Flossflower · 08/02/2025 14:01

It is a good thing you are not my daughter because I don’t think I would be alive right now! 😀
It is HUGE overstepping. Your mother needs to know she cannot do things to your home without asking. What a nasty woman she is if she doesn’t offer to help with your baby.

BatchCookBabe · 08/02/2025 14:01

WHAT? 😂 Who the fuck DOES that?! And a minging hideous GREY too. ❕

When is this horrid colour going to die out?! (For decor I mean!!!) My adult DC were grey obsessed for about 3 years, (2020 to 2023-ish) but they're over it now, thankfully!

YANBU @Blubstering and your mum is being daft. Seriously, ask her what the fuck she was thinking! I mean really.........?! Why would anyone decorate someone's house behind their back/when they're not there.

WTAF?! 😂 Never known this happen!

Bloom15 · 08/02/2025 14:01

mustwashmycurtains · 08/02/2025 13:28

Firstly OP your mother was completely out of order. Obviously. I would be furious. BUT you've got bigger stuff going on and unless you feel like she's generally batshit/mean/weird I don't think it's worth ending the relationship over.

Honestly? I would just paint the room back. Then send your mum a card that basically says ' I know it came from a good place but I wish you'd asked me/it wasn't to our taste (and you can't paint my husband's house without asking, let alone mine) But I want to be able to have you spend time with me and baby so can we draw line under it and move on? Love you xx'

I had a baby with no family in the country and it's hard - and not worth losing your parents over.
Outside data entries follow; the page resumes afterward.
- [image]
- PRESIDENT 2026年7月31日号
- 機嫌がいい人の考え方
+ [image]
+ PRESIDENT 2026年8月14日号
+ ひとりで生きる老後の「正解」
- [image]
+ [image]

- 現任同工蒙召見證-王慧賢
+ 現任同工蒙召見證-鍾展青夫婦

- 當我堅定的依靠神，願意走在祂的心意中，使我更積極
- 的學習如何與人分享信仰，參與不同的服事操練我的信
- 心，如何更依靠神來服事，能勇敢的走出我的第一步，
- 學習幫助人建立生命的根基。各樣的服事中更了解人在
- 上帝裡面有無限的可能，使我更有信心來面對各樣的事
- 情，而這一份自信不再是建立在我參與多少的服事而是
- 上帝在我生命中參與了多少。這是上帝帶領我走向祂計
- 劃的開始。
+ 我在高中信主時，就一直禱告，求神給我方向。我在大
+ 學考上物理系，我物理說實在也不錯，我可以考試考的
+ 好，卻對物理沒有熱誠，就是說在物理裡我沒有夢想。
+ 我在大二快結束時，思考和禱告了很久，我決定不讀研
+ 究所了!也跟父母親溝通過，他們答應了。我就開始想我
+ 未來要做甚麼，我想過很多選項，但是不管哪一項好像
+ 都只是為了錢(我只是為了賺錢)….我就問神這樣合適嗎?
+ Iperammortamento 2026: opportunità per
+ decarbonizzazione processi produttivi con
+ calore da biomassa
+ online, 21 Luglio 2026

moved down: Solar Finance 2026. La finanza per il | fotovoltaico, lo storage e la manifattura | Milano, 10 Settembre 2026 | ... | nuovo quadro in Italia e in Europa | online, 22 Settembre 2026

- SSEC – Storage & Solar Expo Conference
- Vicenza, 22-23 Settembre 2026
Even if you do eventually pull back for other reasons I would wait for one that came from a bad place - which this clearly did not.

And congrats on the baby and being home and on the mend :-)

But OP is the wronged party - it isn't up to her to make the move to reconciliation

MissDoubleU · 08/02/2025 14:02

I’d be sending them the bill for the decorating costs. She had absolutely no right and her playing the victim in the aftermath, when you’ve just returned with a new baby, is so beyond inappropriate.

What she did was not for you, it was for her, and she proved that by waiting around for praise and throwing her toys when she didn’t get it.

Allthegoodhorses · 08/02/2025 14:02

MerryTealHedgehog · 08/02/2025 13:57

Why didn't she do the nursery or something? It's very hard to paint and decorate and very tiring people get their noses out of joint and their pride gets hurt when it's an absolute disaster. Then you get scenes like the end of the TV show changing rooms. You need to have an honest conversation with her probably but it's going to be hard. Paint it back though it's your home not hers.

Why on earth would doing the nursery be any better in this scenario??? She shouldn't be going into anyone's home and decorating anything unless expressly asked to!